Hello, I've cold smoked bacon a couple times on my grill using only an AMNPS. I'm hooked! I am looking for a better setup though. My grill has a ton of open areas and the AMNPS either stays lit or completely blows out. I'd like to build a small portable unit that can handle around 20# of pork belly. I'd like it to be mobile and metal. I was thinking something like a cheap brinkman charcoal model? Any thoughts or ideas would be appreciated. Thanks.


----------



## jc03 (Dec 18, 2013)

Any thoughts?


----------



## donr (Dec 18, 2013)

I've seen pictures of guys cold smoking in a cardboard box.

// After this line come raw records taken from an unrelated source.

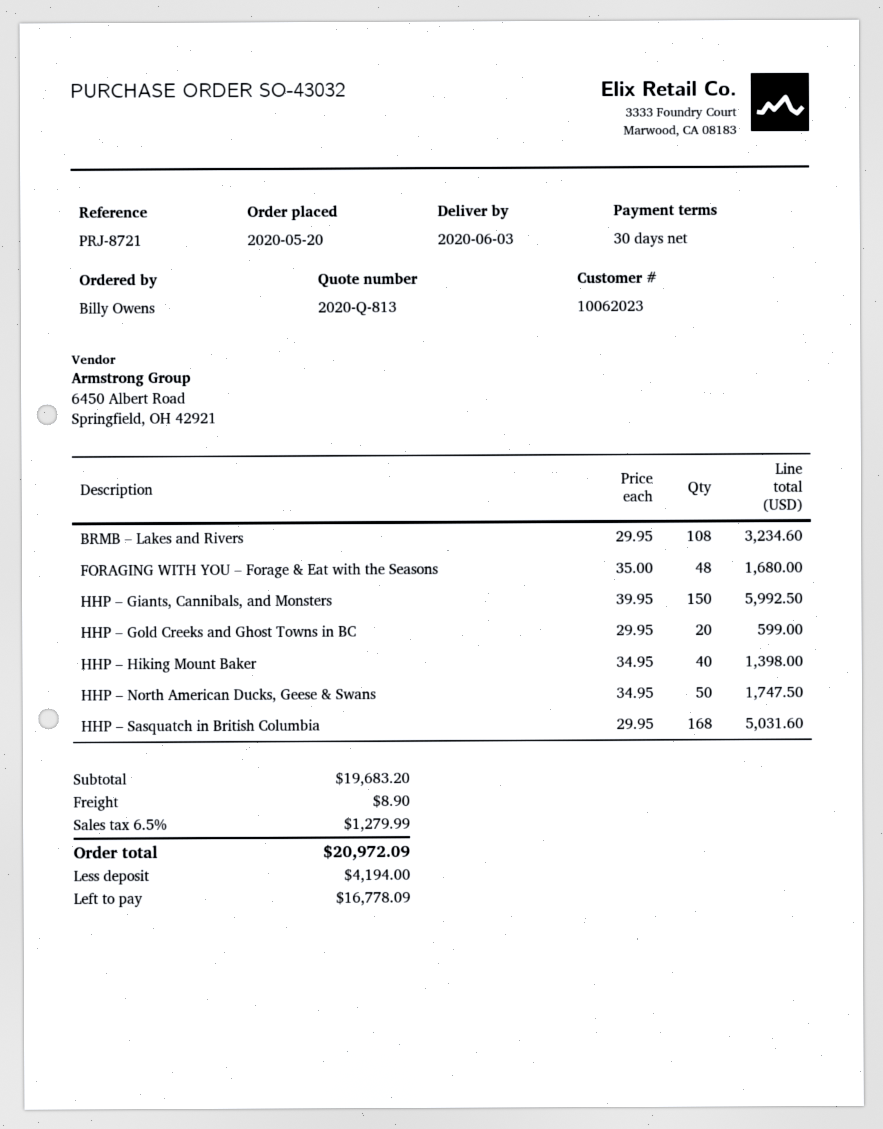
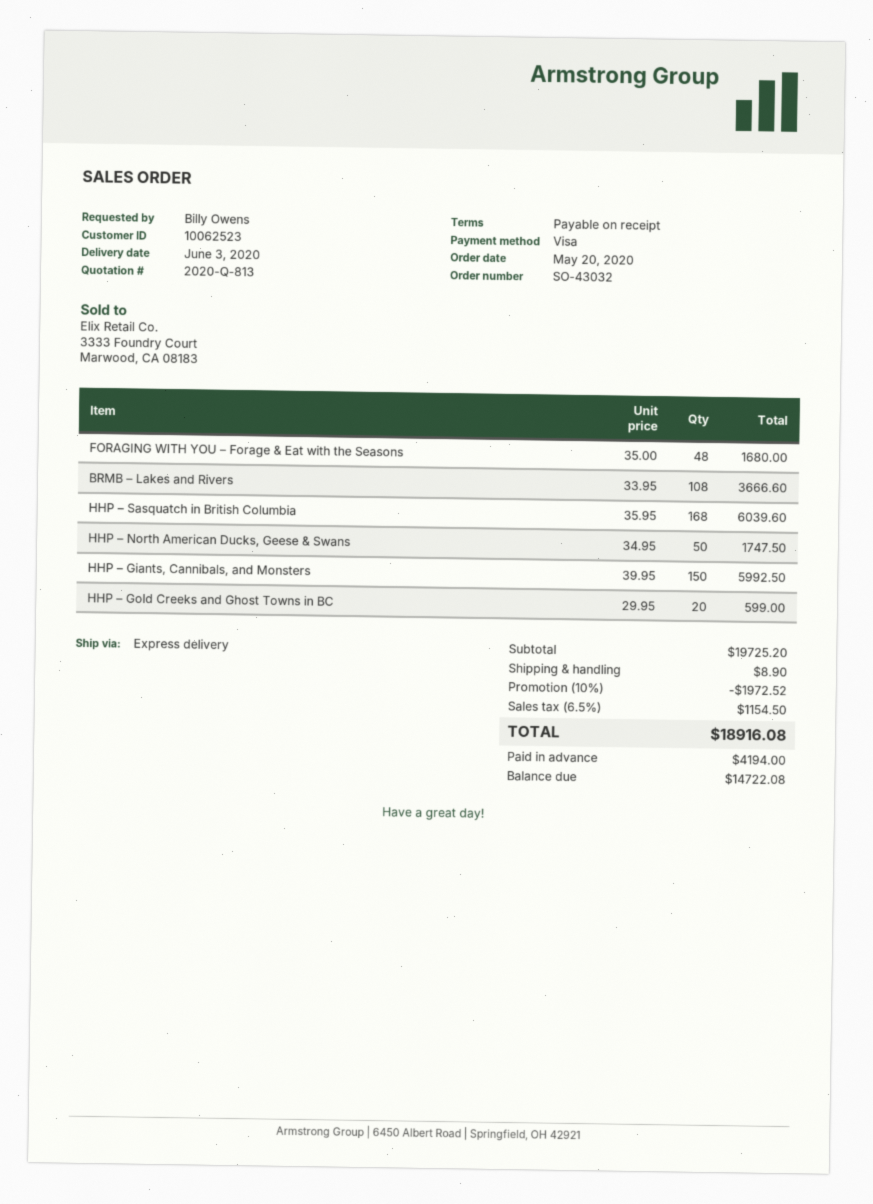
payment terms: 30 days -> on receipt
customer number: 10062023 -> 10062523
BRMB – Lakes and Rivers: 108 x 29.95 = 3234.60 -> 108 x 33.95 = 3666.60
HHP – Hiking Mount Baker: 40 x 34.95 = 1398.00 -> none
HHP – Sasquatch in British Columbia: 168 x 29.95 = 5031.60 -> 168 x 35.95 = 6039.60
subtotal: 19683.20 -> 19725.20
discount: none -> 10% = 1972.52
tax: 6.5% = 1279.99 -> 6.5% = 1154.50
total: 20972.09 -> 18916.08
balance: 16778.09 -> 14722.08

You basically just need a box with a roof.  Just sturdy enough to hold together

A thin wood (1x2's) frame that screws apart.  Cheap plywood for sides & top.  You will need supports where ever you plan on placing racks or hangers.

You could also use foamboard insulation for the sides & top.  It may help keep some heat in on really cold days.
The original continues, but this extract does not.